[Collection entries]
##########

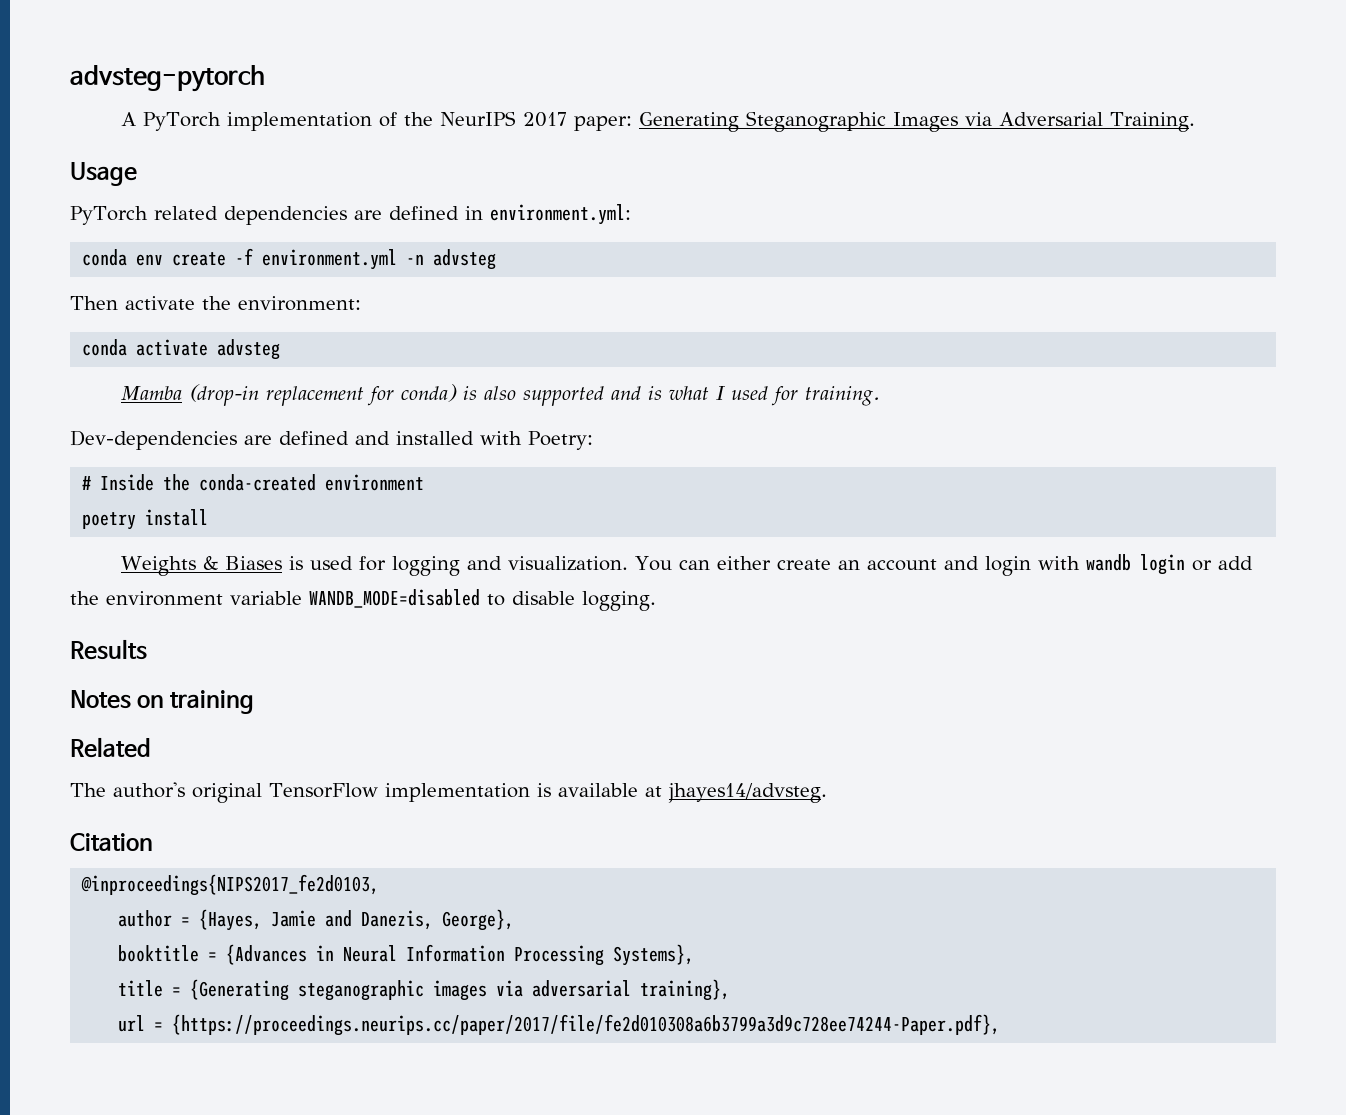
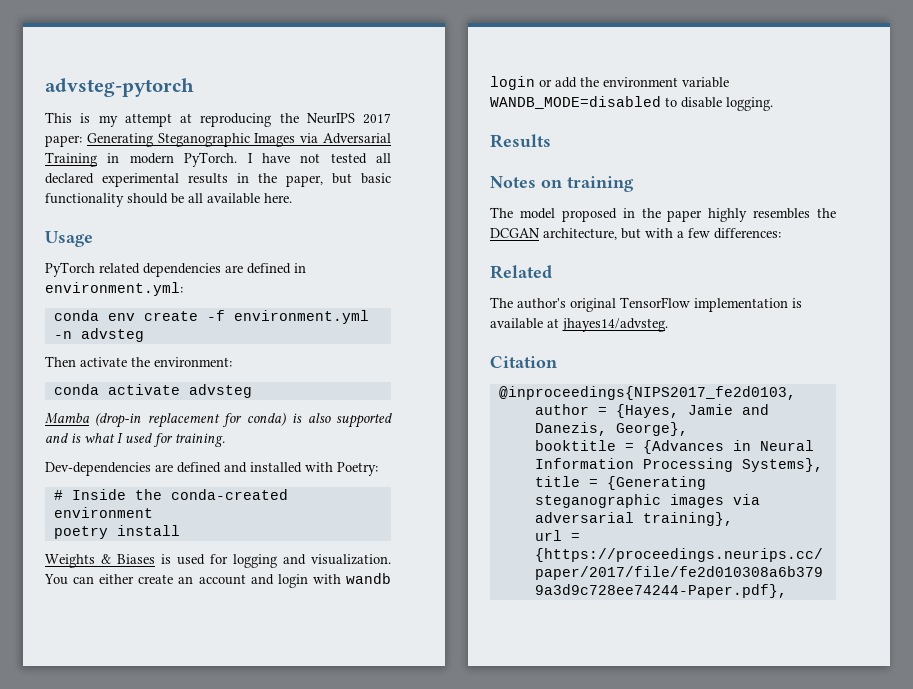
- A PyTorch implementation of the NeurIPS 2017 paper: Generating Steganographic Images via Adversarial Training.
+ This is my attempt at reproducing the NeurIPS 2017 paper: Generating Steganographic Images via Adversarial Training in modern PyTorch. I have not tested all declared experimental results in the paper, but basic functionality should be all available here.
+ The model proposed in the paper highly resembles the DCGAN architecture, but with a few differences:

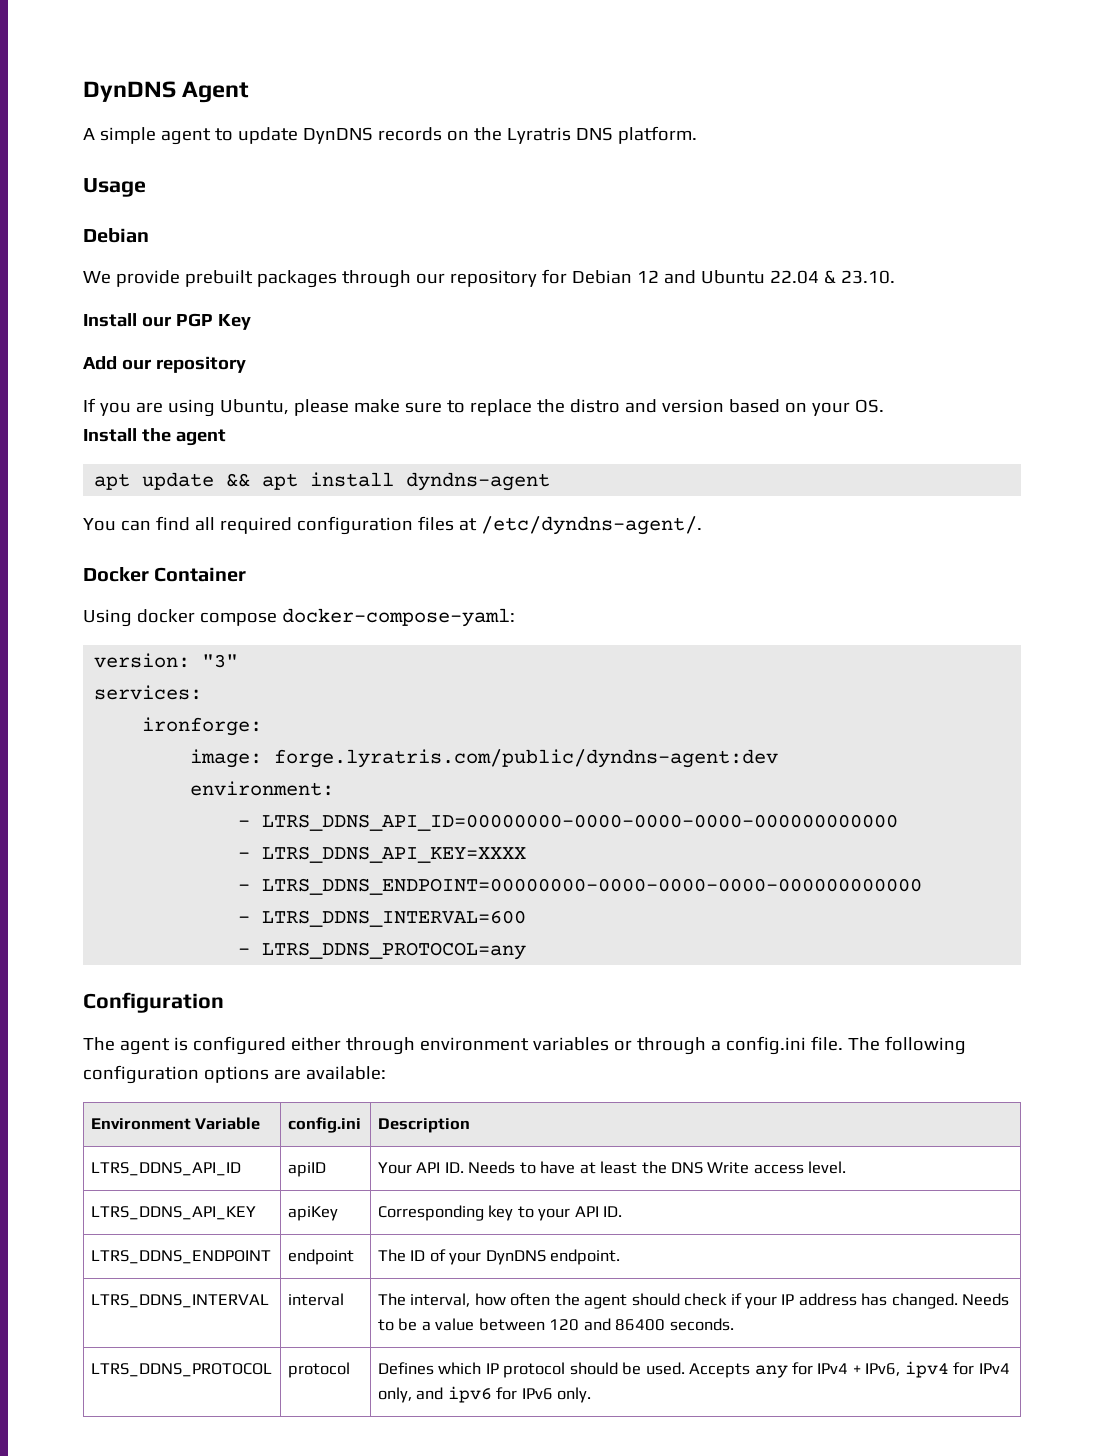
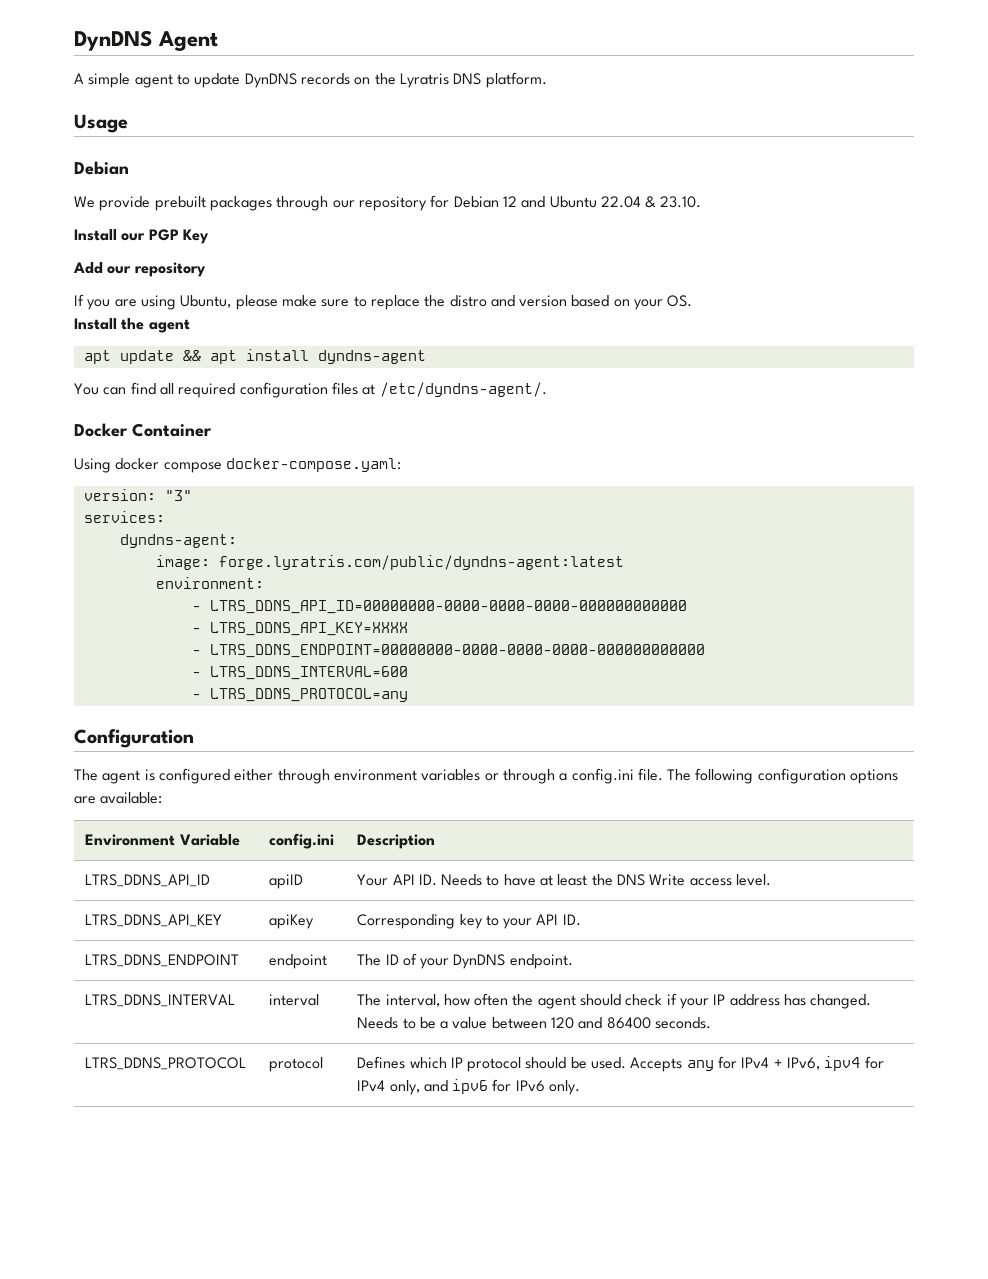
- Using docker compose docker-compose-yaml:
+ Using docker compose docker-compose.yaml:
- ironforge:
+ dyndns-agent:
- image: forge.lyratris.com/public/dyndns-agent:dev
+ image: forge.lyratris.com/public/dyndns-agent:latest

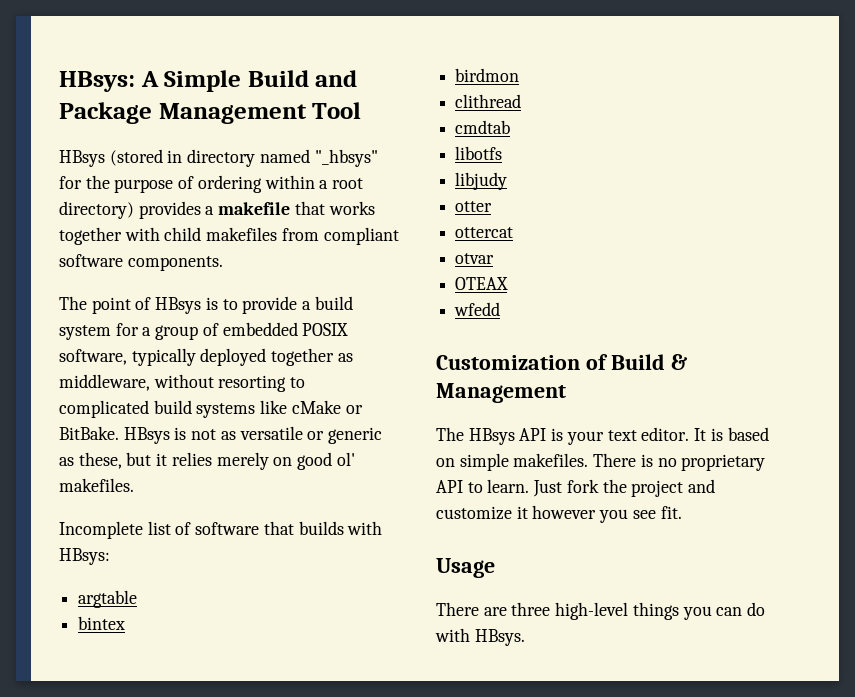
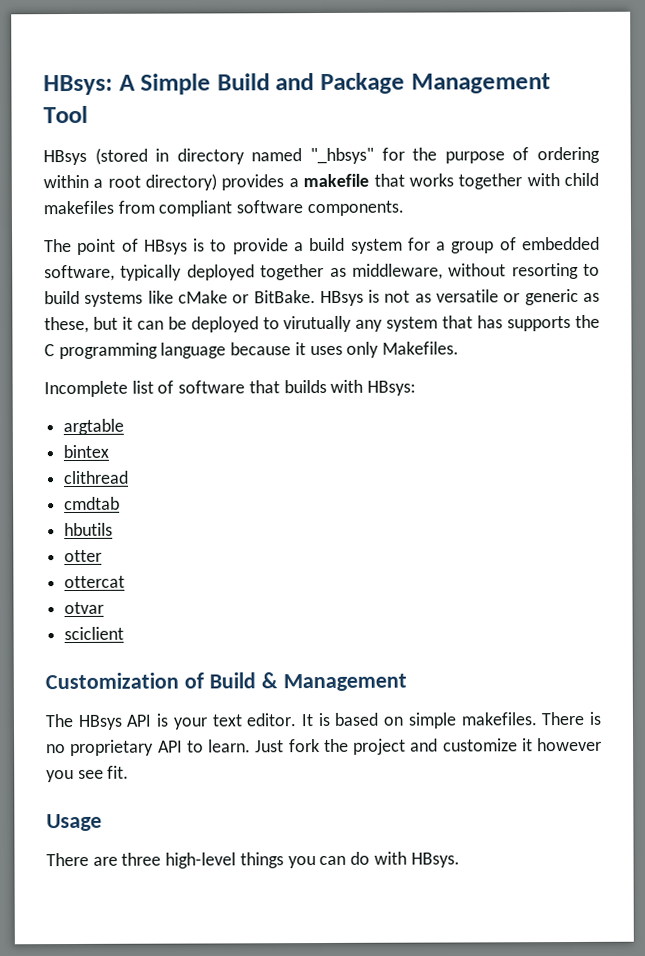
- The point of HBsys is to provide a build system for a group of embedded POSIX software, typically deployed together as middleware, without resorting to complicated build systems like cMake or BitBake.
+ The point of HBsys is to provide a build system for a group of embedded software, typically deployed together as middleware, without resorting to build systems like cMake or BitBake.
- HBsys is not as versatile or generic as these, but it relies merely on good ol' makefiles.
+ HBsys is not as versatile or generic as these, but it can be deployed to virutually any system that has supports the C programming language because it uses only Makefiles.
- birdmon
- libotfs
- libjudy
+ hbutils
- OTEAX
- wfedd
+ sciclient

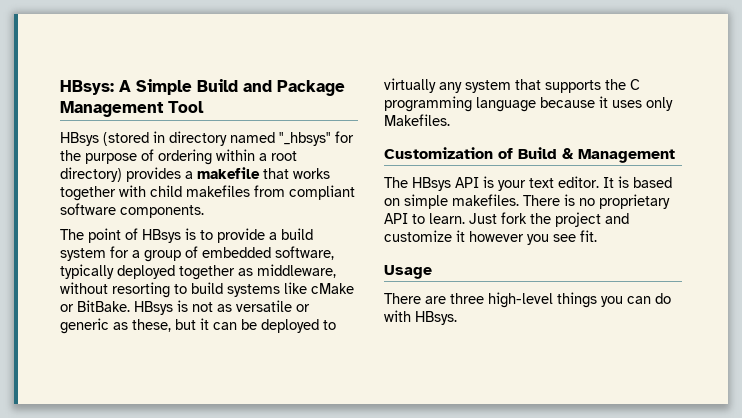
- HBsys is not as versatile or generic as these, but it can be deployed to virutually any system that has supports the C programming language because it uses only Makefiles.
+ HBsys is not as versatile or generic as these, but it can be deployed to virtually any system that supports the C programming language because it uses only Makefiles.
- Incomplete list of software that builds with HBsys:
- argtable
- bintex
- clithread
- cmdtab
- hbutils
- otter
- ottercat
- otvar
- sciclient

##########

[Problem details] Write out the whole of the data exactly; the pictures stay out.

[Response area]
- A PyTorch implementation of the NeurIPS 2017 paper: Generating Steganographic Images via Adversarial Training.
+ This is my attempt at reproducing the NeurIPS 2017 paper: Generating Steganographic Images via Adversarial Training in modern PyTorch. I have not tested all declared experimental results in the paper, but basic functionality should be all available here.
+ The model proposed in the paper highly resembles the DCGAN architecture, but with a few differences:

- Using docker compose docker-compose-yaml:
+ Using docker compose docker-compose.yaml:
- ironforge:
+ dyndns-agent:
- image: forge.lyratris.com/public/dyndns-agent:dev
+ image: forge.lyratris.com/public/dyndns-agent:latest

- The point of HBsys is to provide a build system for a group of embedded POSIX software, typically deployed together as middleware, without resorting to complicated build systems like cMake or BitBake.
+ The point of HBsys is to provide a build system for a group of embedded software, typically deployed together as middleware, without resorting to build systems like cMake or BitBake.
- HBsys is not as versatile or generic as these, but it relies merely on good ol' makefiles.
+ HBsys is not as versatile or generic as these, but it can be deployed to virutually any system that has supports the C programming language because it uses only Makefiles.
- birdmon
- libotfs
- libjudy
+ hbutils
- OTEAX
- wfedd
+ sciclient

- HBsys is not as versatile or generic as these, but it can be deployed to virutually any system that has supports the C programming language because it uses only Makefiles.
+ HBsys is not as versatile or generic as these, but it can be deployed to virtually any system that supports the C programming language because it uses only Makefiles.
- Incomplete list of software that builds with HBsys:
- argtable
- bintex
- clithread
- cmdtab
- hbutils
- otter
- ottercat
- otvar
- sciclient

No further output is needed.